Thanks for the info! I demo'd qemu and while it works o.k, I don't think 
better then VMplayer. It got someways to go - I'll keep my eye on it!
 
 It has some pretty nifty features, including compatibility with (single 
file) VMware virtual disks and (I think) Virtual PC virtual disks, as well 
as it's own copy on write format (so you can snapshot the disk state at 
various points).
 The main disadvantage is probably speed, but with the current (in beta) 
accelerator module there is a substantial speedup - did you try this?
 The other disadvantage is the GUI - it's not very friendly. There are some 
wrappers for starting QEmu from a GUI but basically it's waiting for 
somebody industrious to create a proper GTK or QT GUI with VMware Player 
type functionality.
 Though it would be nice for XEN team to come up with a solution like 
that of VMware Player
 
 It would indeed. Unfortunately Xen needs to be installed and booted into 
before you can run Xen domains. Once Xen becomes more pervasive (lots of 
distros are starting to ship it) it'll probably make sense to have a player 
/ workstation style GUI for people who are running Xen on a single system. 
This could be very nice - especially once Vanderpool / Pacifica hardware 
becomes commonplace.
 There are lots of little tricks you can do to make the tools nice. 

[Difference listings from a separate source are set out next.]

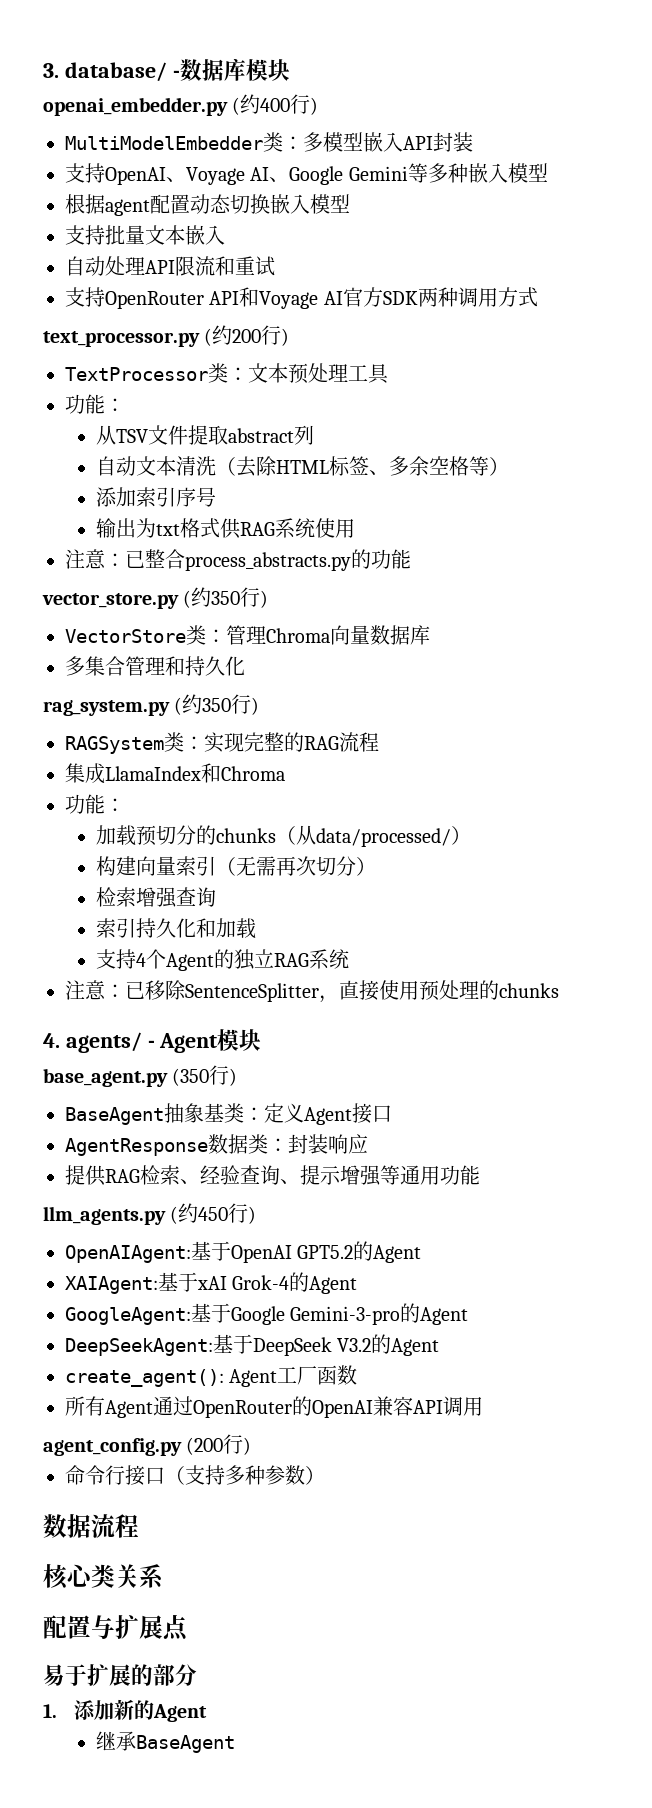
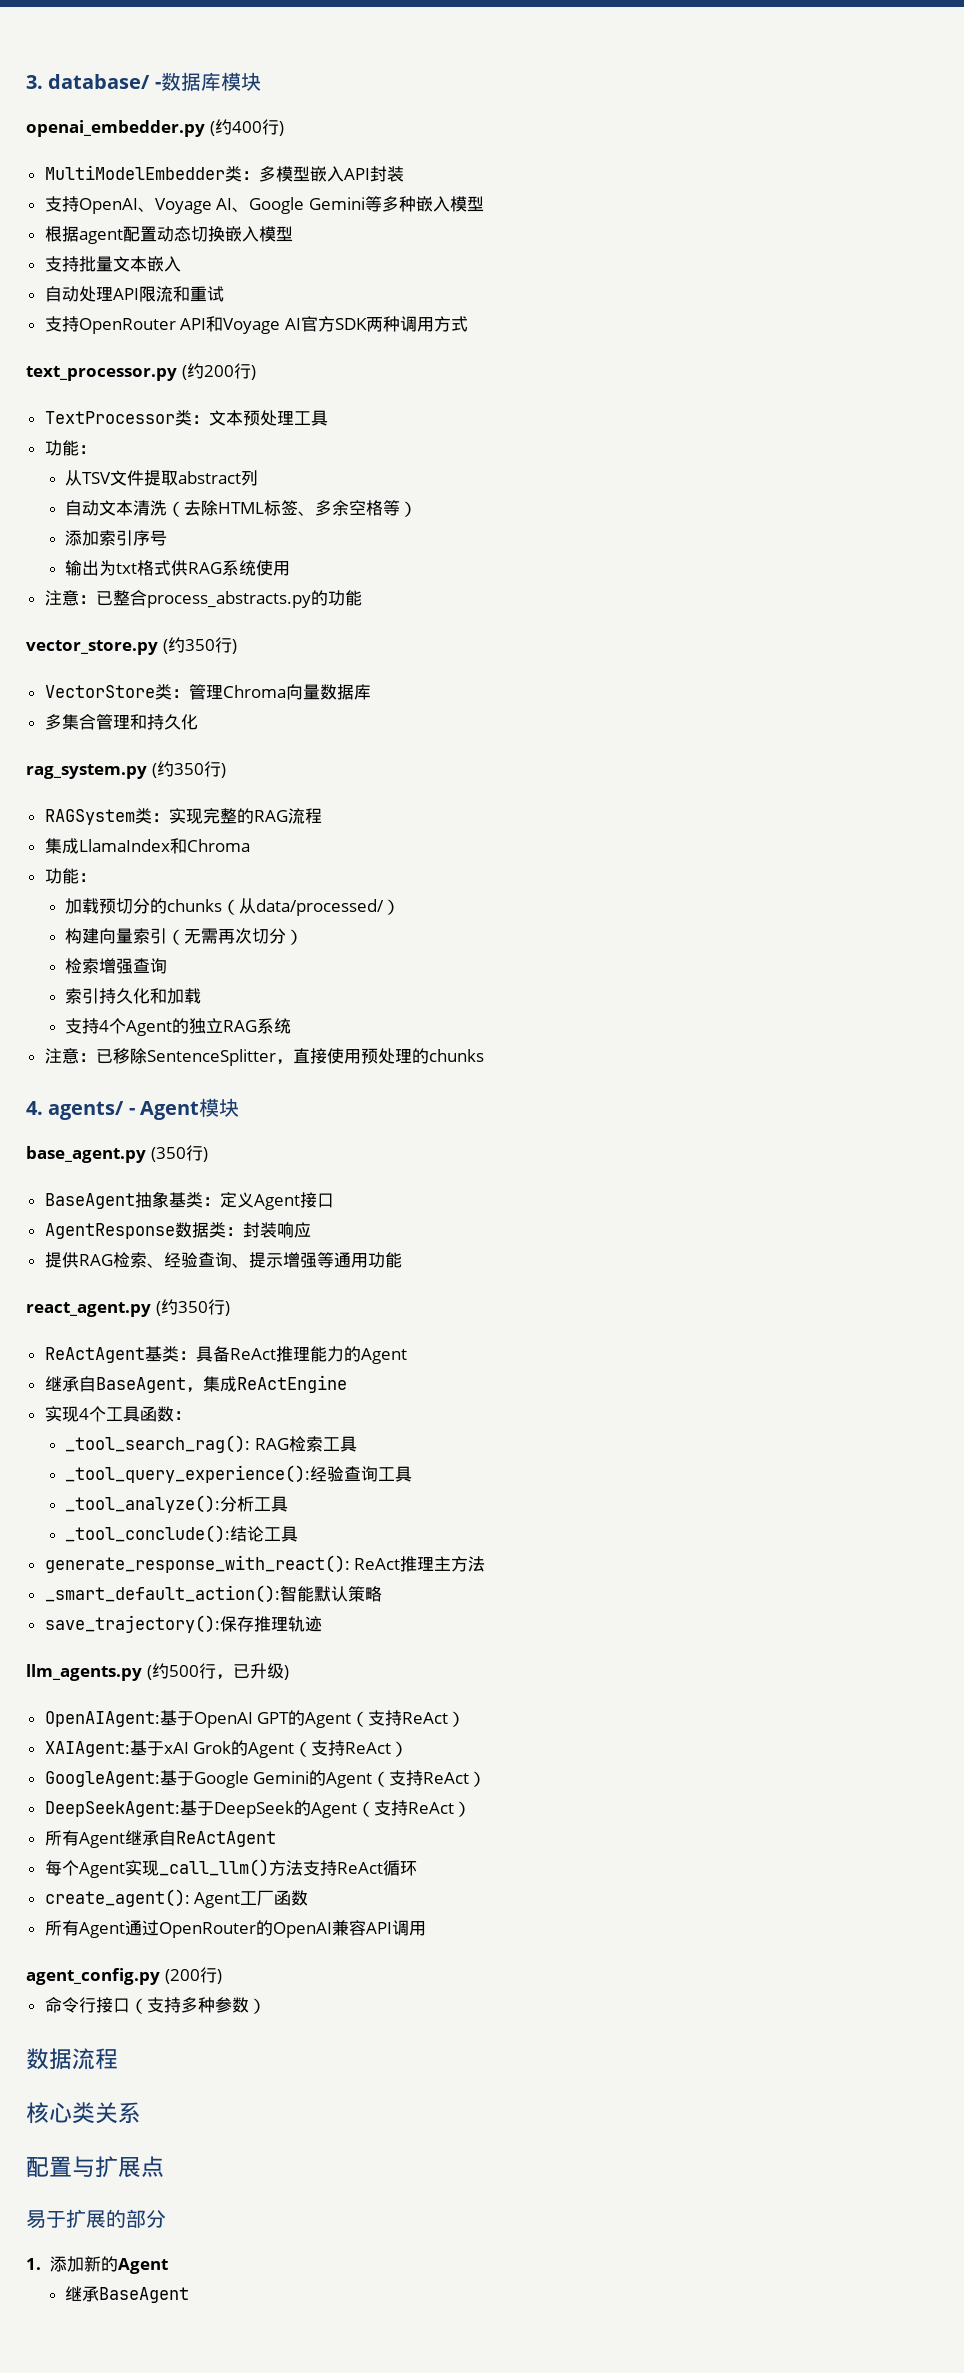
+ react_agent.py (约350行)
+ ReActAgent基类：具备ReAct推理能力的Agent
+ 继承自BaseAgent，集成ReActEngine
+ 实现4个工具函数：
+ _tool_search_rag(): RAG检索工具
+ _tool_query_experience():经验查询工具
+ _tool_analyze():分析工具
+ _tool_conclude():结论工具
+ generate_response_with_react(): ReAct推理主方法
+ _smart_default_action():智能默认策略
+ save_trajectory():保存推理轨迹
- llm_agents.py (约450行)
+ llm_agents.py (约500行，已升级)
- OpenAIAgent:基于OpenAI GPT5.2的Agent
+ OpenAIAgent:基于OpenAI GPT的Agent（支持ReAct）
- XAIAgent:基于xAI Grok-4的Agent
+ XAIAgent:基于xAI Grok的Agent（支持ReAct）
- GoogleAgent:基于Google Gemini-3-pro的Agent
+ GoogleAgent:基于Google Gemini的Agent（支持ReAct）
- DeepSeekAgent:基于DeepSeek V3.2的Agent
+ DeepSeekAgent:基于DeepSeek的Agent（支持ReAct）
+ 所有Agent继承自ReActAgent
+ 每个Agent实现_call_llm()方法支持ReAct循环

Scrapbook for UML allows you to click on a hyperlink to a running UML 
virtual machine and have that VM appear with a virtual display on your 
computer. This can be used (for instance) to demo software - click a link 
on the vendor's homepage and get a virtual machine with the product up and 
running. If you don't like it, just ditch that VM. If you do, then install 
the software properly. Pretty neat, and there are lots of possibilities 
too.
Cheers,
mark
 
M.A. Williamson wrote:
 
QEmu (http://www.qemu.org)
 Or if you're on a PPC or Intel Mac, take a look at Q: 
http://www.kberg.ch/q/
(Q is basically a release of QEmu that's had a nifty Mac GUI put on it)
 QEmu has an optional binary-only accelerator module that will boost 
the speed significantly but is closed-source (for now). There's an 
open source accelerator for Qemu called QVM86 but it's less advanced.
Cheers,
Mark
On Apr 20 2006, Joe Lee wrote:
 Thought I post this question here: Is there an open source 
alternative to VMware Player. I know it's a free product BUT would 
like to know if there is any known other open source alternatives. 
Thanks in advance for your comments!